Take every line from the data that has the word "days" in it.
Start of GIVEN DATA
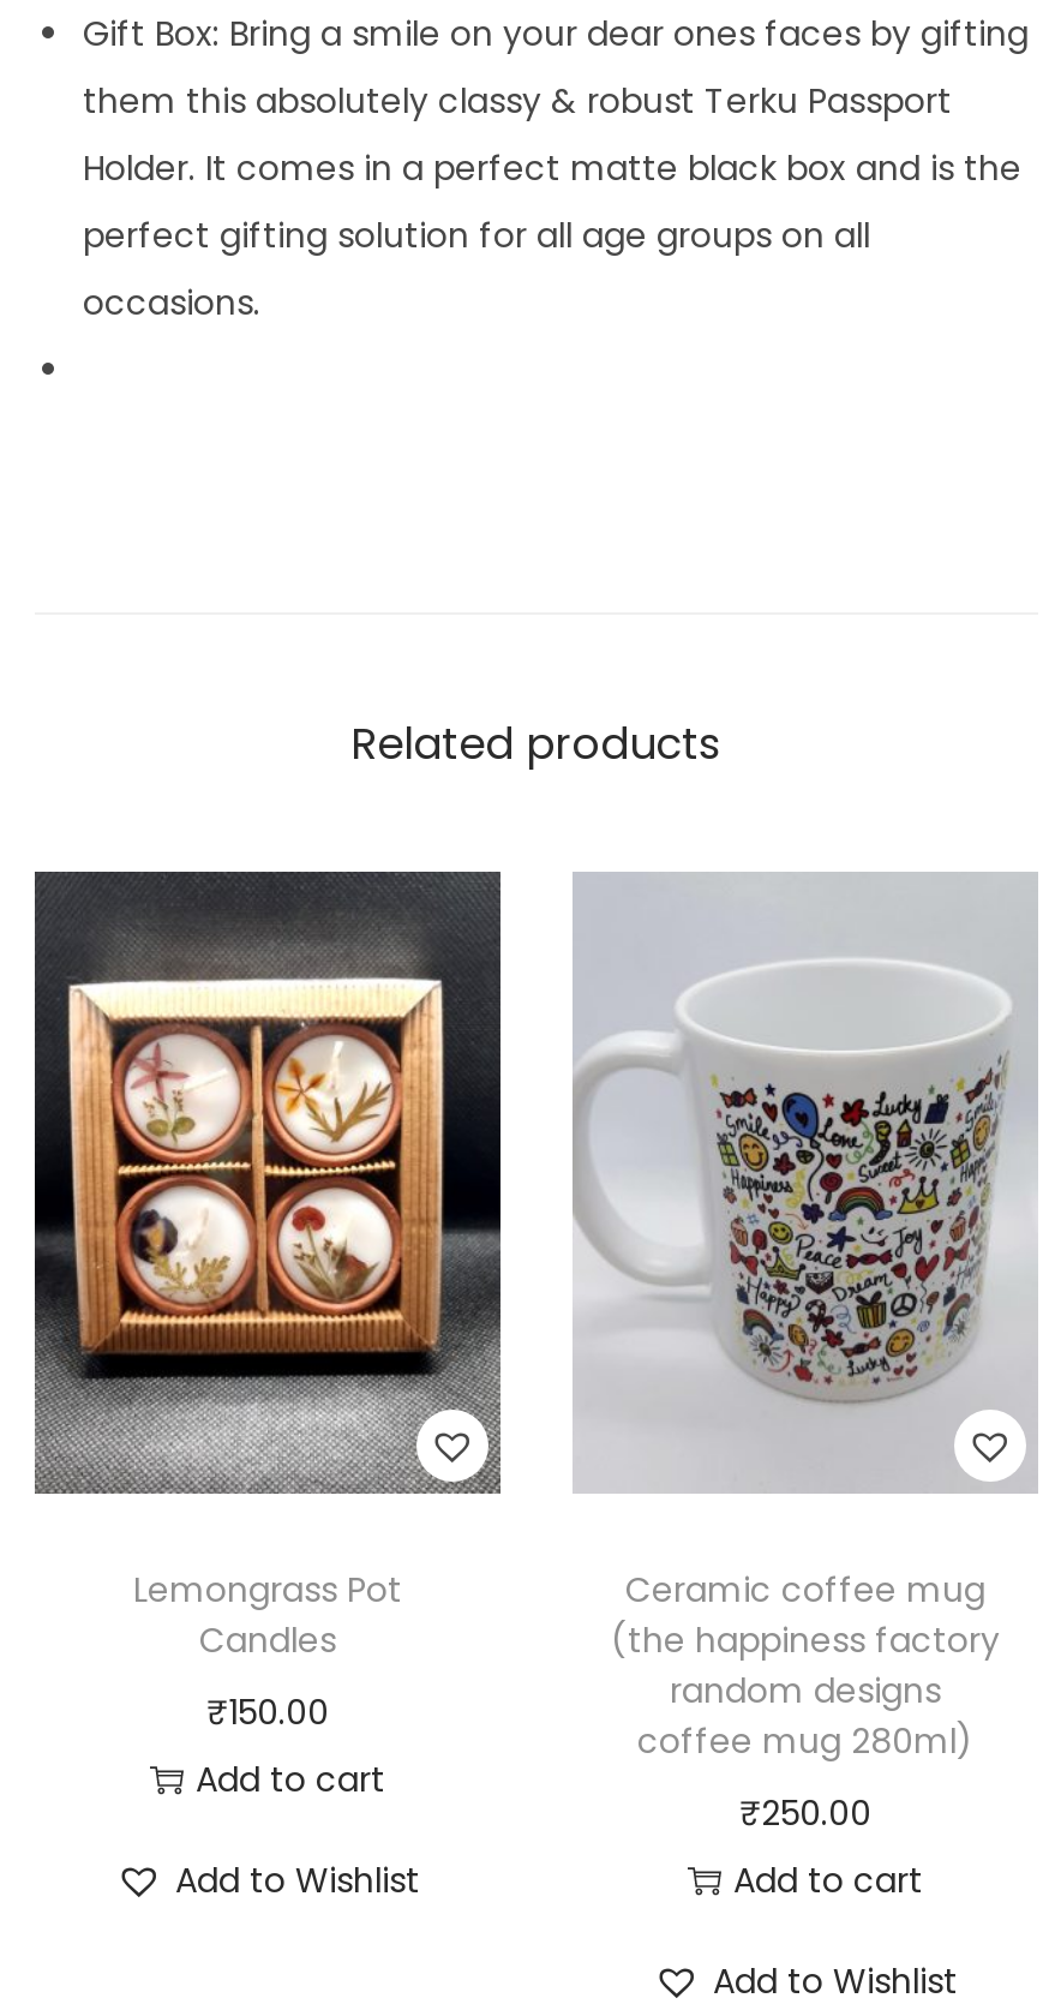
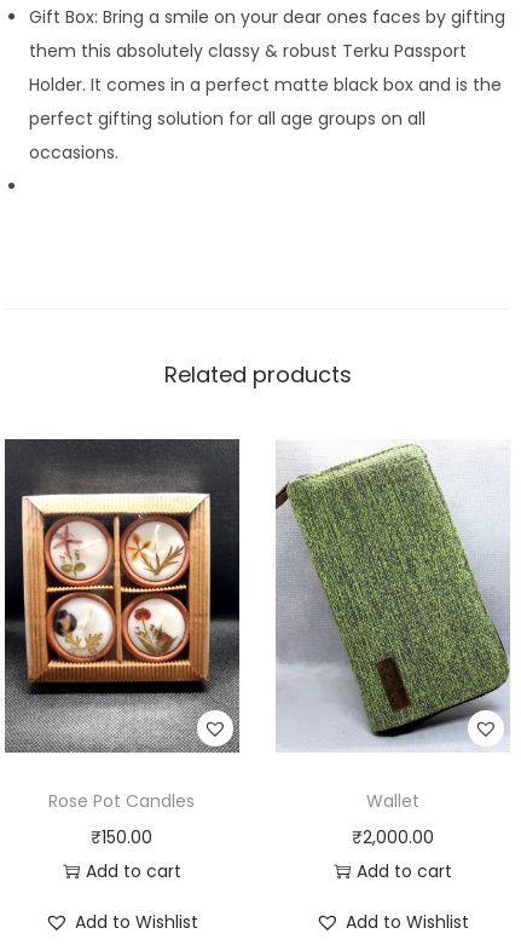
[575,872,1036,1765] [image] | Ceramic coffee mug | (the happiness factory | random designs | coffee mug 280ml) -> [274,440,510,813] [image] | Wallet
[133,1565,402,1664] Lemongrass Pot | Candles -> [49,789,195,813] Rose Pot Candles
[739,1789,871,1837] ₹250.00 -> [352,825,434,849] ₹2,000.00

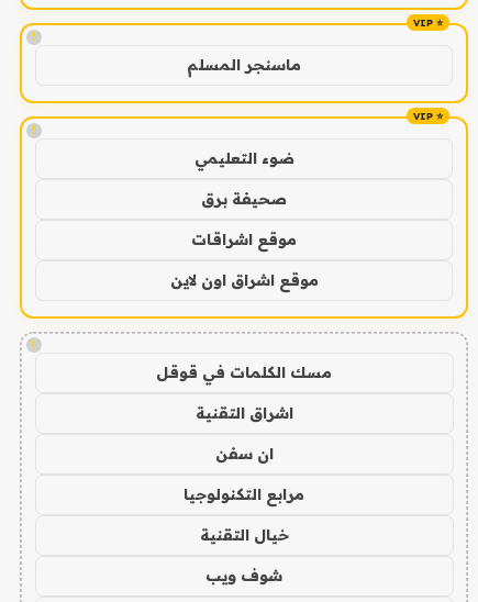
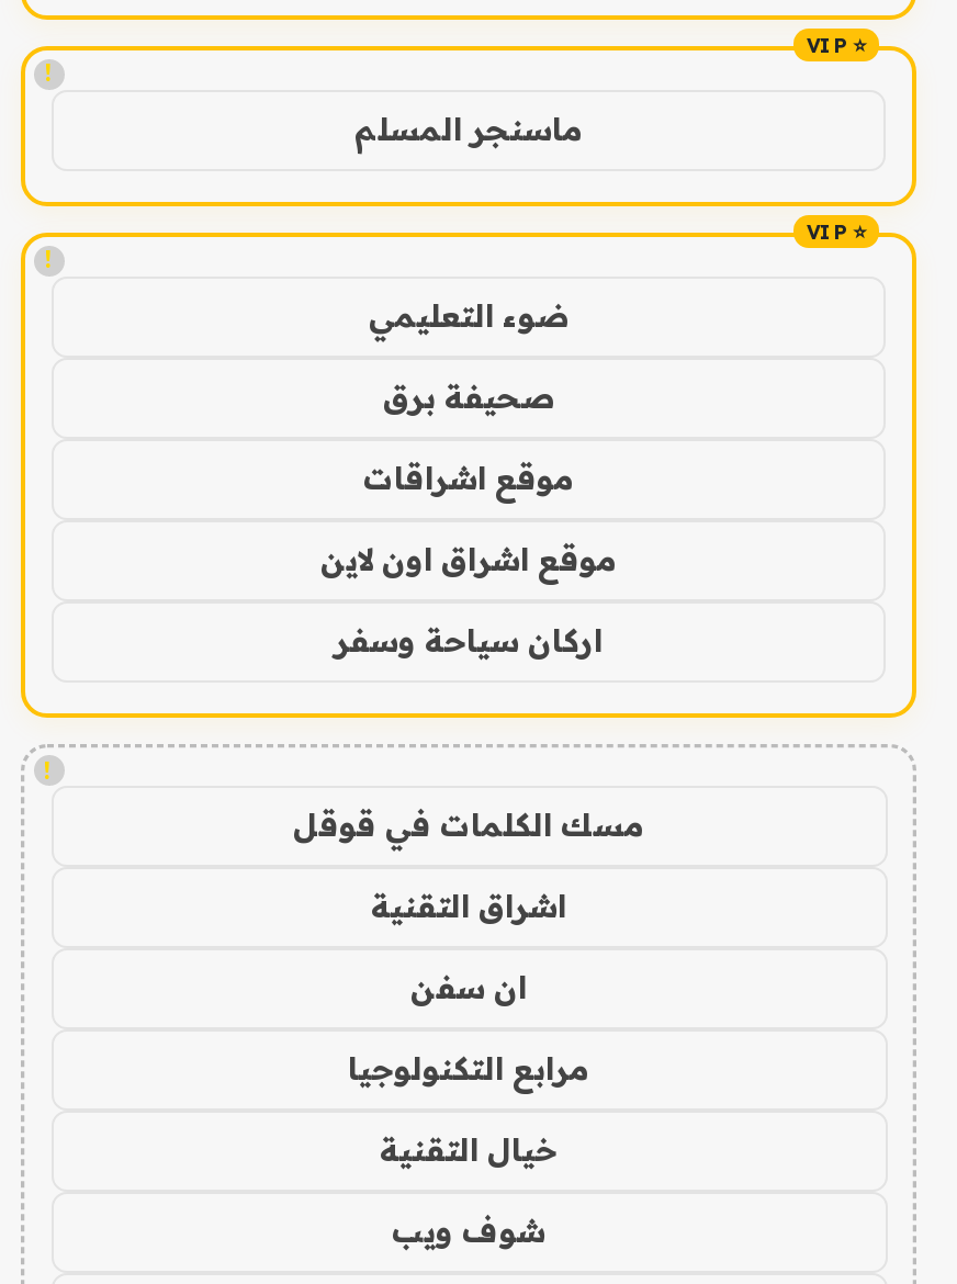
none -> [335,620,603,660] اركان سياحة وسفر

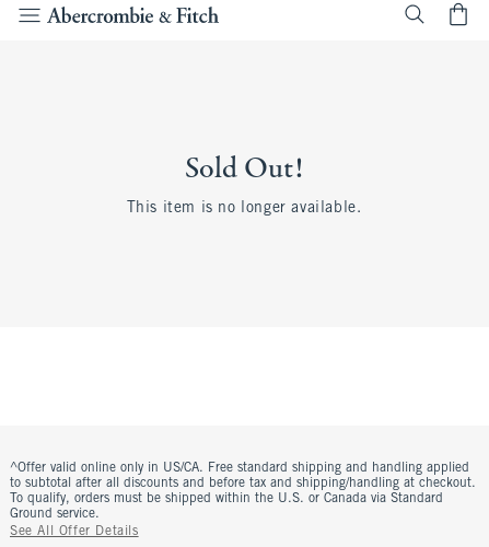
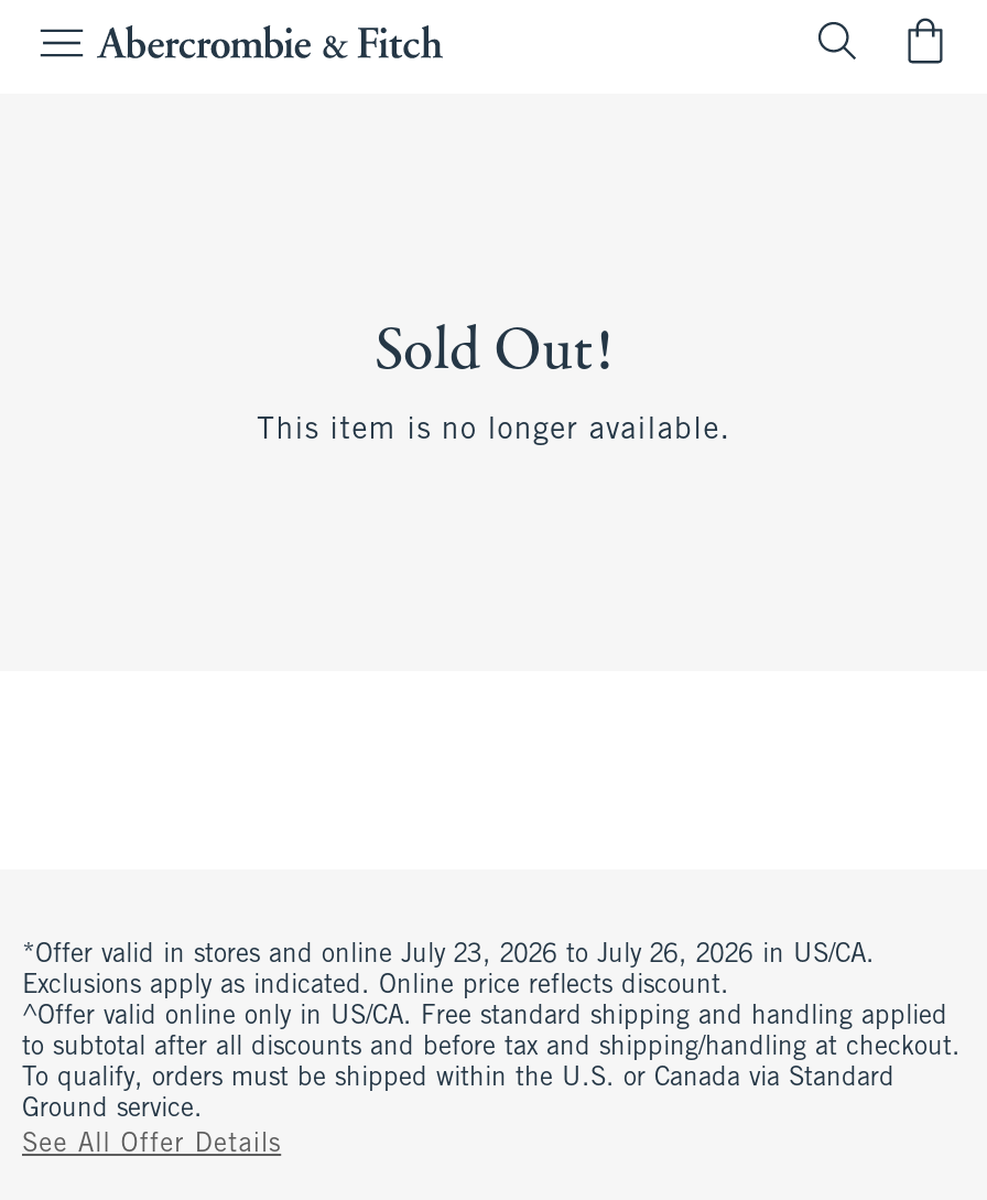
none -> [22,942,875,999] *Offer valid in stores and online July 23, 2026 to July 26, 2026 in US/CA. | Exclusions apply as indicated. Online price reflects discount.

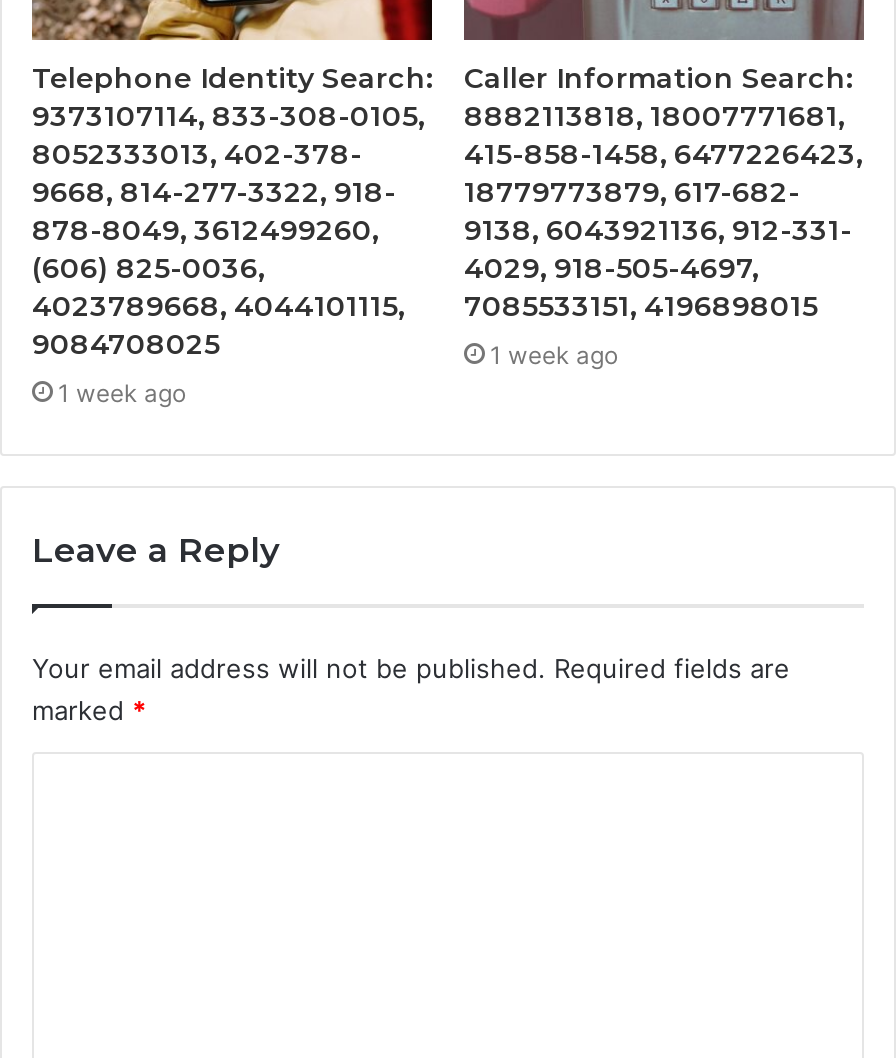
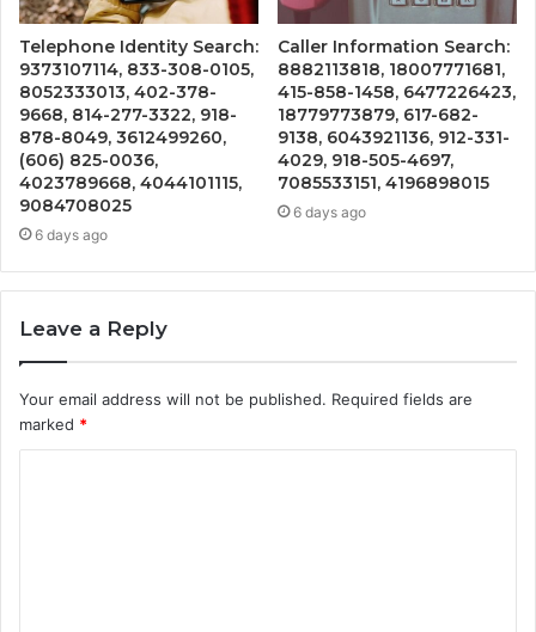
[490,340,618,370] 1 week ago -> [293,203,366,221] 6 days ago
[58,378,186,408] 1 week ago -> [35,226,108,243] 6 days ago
End of GIVEN DATA
**SOLUTION TO THIS EXERCISE:**
[490,340,618,370] 1 week ago -> [293,203,366,221] 6 days ago
[58,378,186,408] 1 week ago -> [35,226,108,243] 6 days ago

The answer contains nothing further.